Decision Date25 October 1938
Docket Number8729.
PartiesSTATE v. JACKSON.
CourtWest Virginia Supreme Court

Submitted September 27, 1938.

Syllabus by the Court.

1. In the enactment of a statute the Legislature must be presumed to have acted with full knowledge of the provisions of all prior statutes dealing with the same subject matter.

2. A general repealer clause in a statute is only declaratory of what would be the legal effect of the statute without the repealing provision. Its insertion in a statute, however, indicates an assumption on the part of the Legislature that the statute to some extent is repugnant to a prior enactment.

3. It is well established that in the interpretation of a statute significance and effect shall be accorded, if possible, to every section, clause, word or part of the act.

4. Code 1931, 11-12-1(h) and 11-12-40, to the extent that it requires a license fee of persons engaged in the real estate business is repealed by Chapter 127, Acts West Virginia Legislature 1937.

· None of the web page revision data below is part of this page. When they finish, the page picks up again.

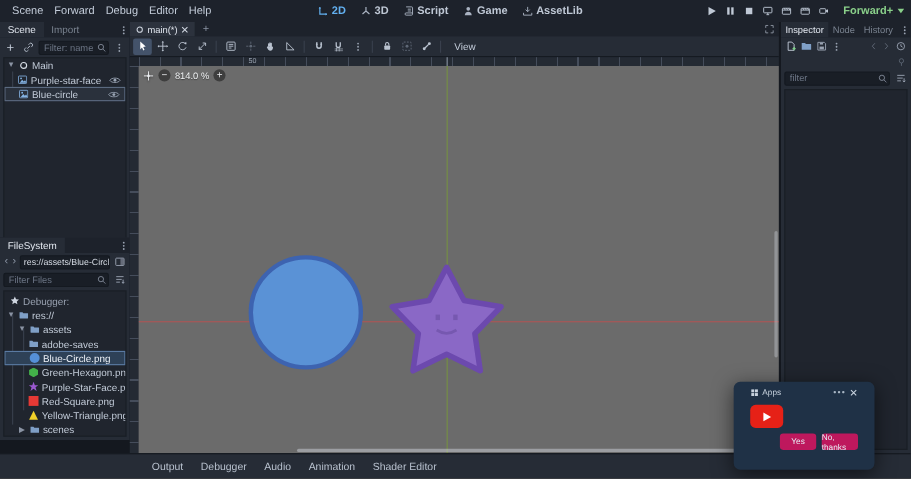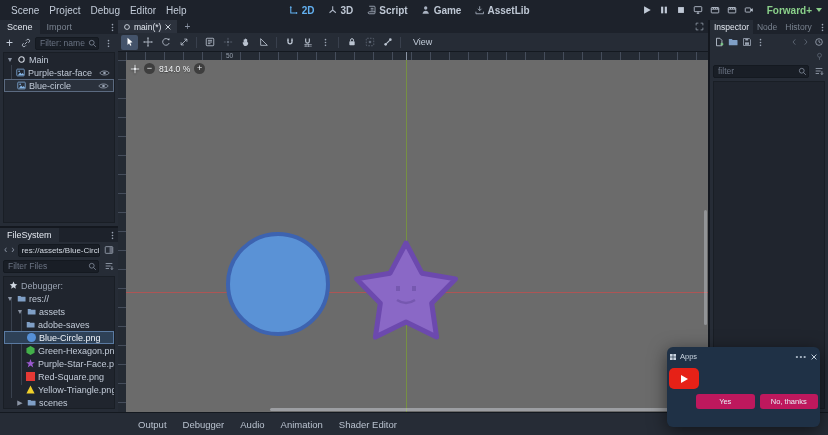"Project" span.menu-item { text: Project -> Forward }
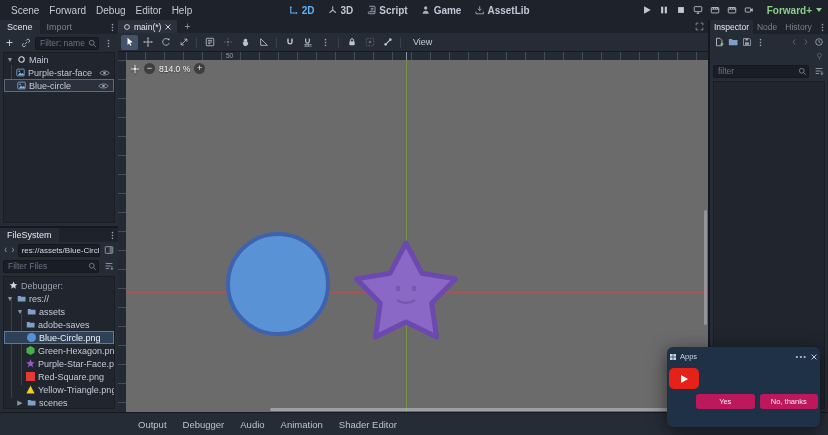"FileSystem" .fs-panel { top: 228px -> 216px }
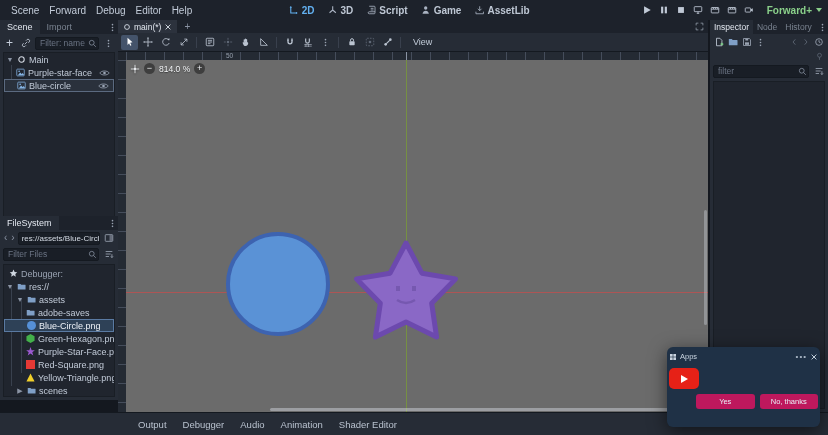"Apps" .notif { padding: 5px 2px 6px -> 5px 15px 6px; width: 153px -> 128px }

Error to Circuit Court, Wood County.

Charles F. Jackson was charged with unlawfully practicing the business of real estate agent and broker without a license. To review a judgment dismissing the warrant, the State brings error.

Judgment affirmed.

KENNA J., dissenting.

Clarence W. Meadows, Atty. Gen., and Kenneth E. Hines, Asst. Atty Gen., for the State.

Hoff & Moore, of Parkersburg, for defendant in error.

RILEY Judge.

A warrant, issued by a justice of the peace, charged that the defendant "did, on the 1st day of October, 1937, in said county, unlawfully practice the business of real estate agent and broker without having obtained a State license therefor as required by Section 1, Article 12, Chapter 11, of the Official Code of West Virginia, and against the peace and dignity of the State." The State of West Virginia prosecutes this writ of error to a judgment of the circuit court of Wood County, dismissing the warrant upon demurrer.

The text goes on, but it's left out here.